Um dualista desafortunado

Raymond F. Smullyan
Tradução de Jônadas Techio

Era uma vez um dualista. Ele acreditava que a mente e a matéria são substâncias separadas. Como é que interagiam ele não alegava saber — este era um dos “mistérios” da vida. Mas estava seguro de que eram substâncias realmente separadas.

Esse dualista, infelizmente, tinha uma vida insuportavelmente dolorosa — não por causa de suas crenças filosóficas, mas por razões muito diferentes. E tinha excelentes dados empíricos de que nenhum alívio estaria à vista pelo resto de sua vida. Ele não desejava nada mais do que morrer. Mas estava dissuadido do suicídio por razões como 1) não queria machucar as outras pessoas com sua morte; 2) temia que o suicídio fosse moralmente errado; 3) temia que pudesse existir uma vida após a morte, e não queria arriscar a possibilidade de punição eterna. Assim, nosso pobre dualista estava bastante desesperado.

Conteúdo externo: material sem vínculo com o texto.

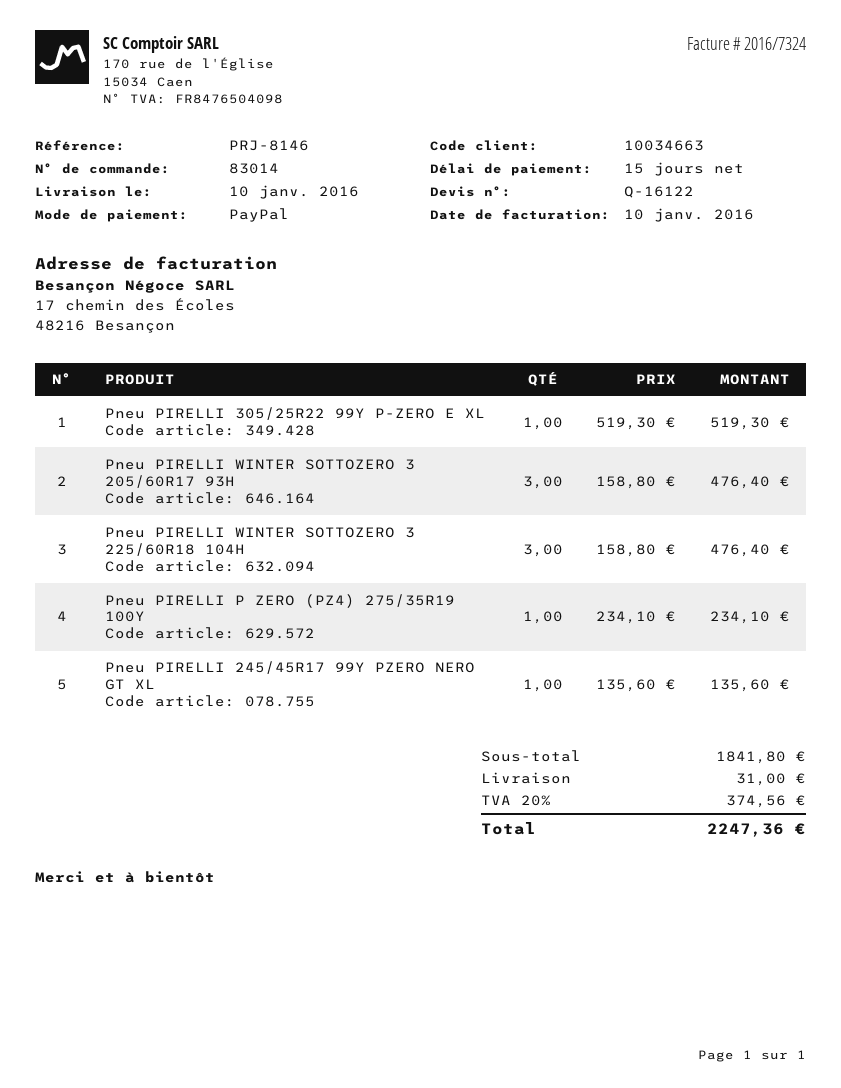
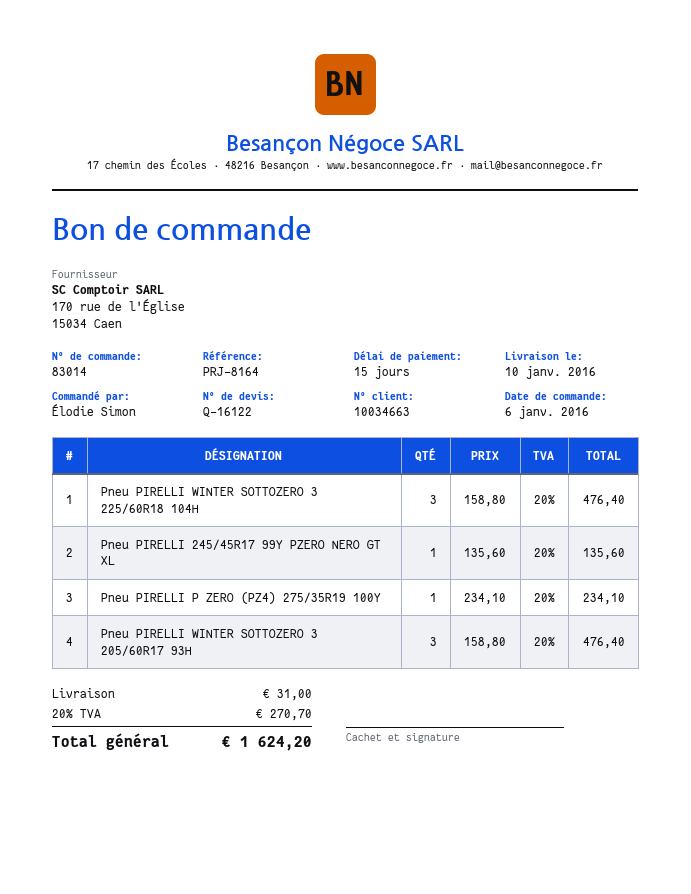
reference: PRJ-8146 -> PRJ-8164
Pneu PIRELLI 305/25R22 99Y P-ZERO E XL: 1 x 519.30 = 519.30 -> none
tax: 20% = 374.56 -> 20% = 270.70
total: 2247.36 -> 1624.20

Foi então que ocorreu a descoberta da droga miraculosa! O seu efeito no usuário era aniquilar por inteiro a alma ou a mente, deixando, porém, o seu corpo a funcionar exatamente como antes. Absolutamente nenhuma mudança observável acontecia com o usuário; o corpo continuava agindo exatamente como quando ele tinha uma alma. Nem um amigo ou observador mais próximo poderia saber de modo algum que o usuário tinha tomado a droga, a menos que o usuário o tivesse informado.

Você acredita que tal droga é em princípio impossível? Supondo que acredita que é possível, você a usaria? Você a trataria como imoral? É equivalente ao suicídio? Há algo nas Escrituras proibindo o uso de tal droga? Certamente que o corpo do usuário pode continuar preenchendo todas as suas responsabilidades na Terra. Outra questão: suponha que sua cônjuge tivesse usado tal droga, e que você soubesse disso. Você saberia que ela (ou ele) não tinha mais uma alma, embora agisse exatamente como se tivesse uma. Você amaria sua parceira mesmo assim?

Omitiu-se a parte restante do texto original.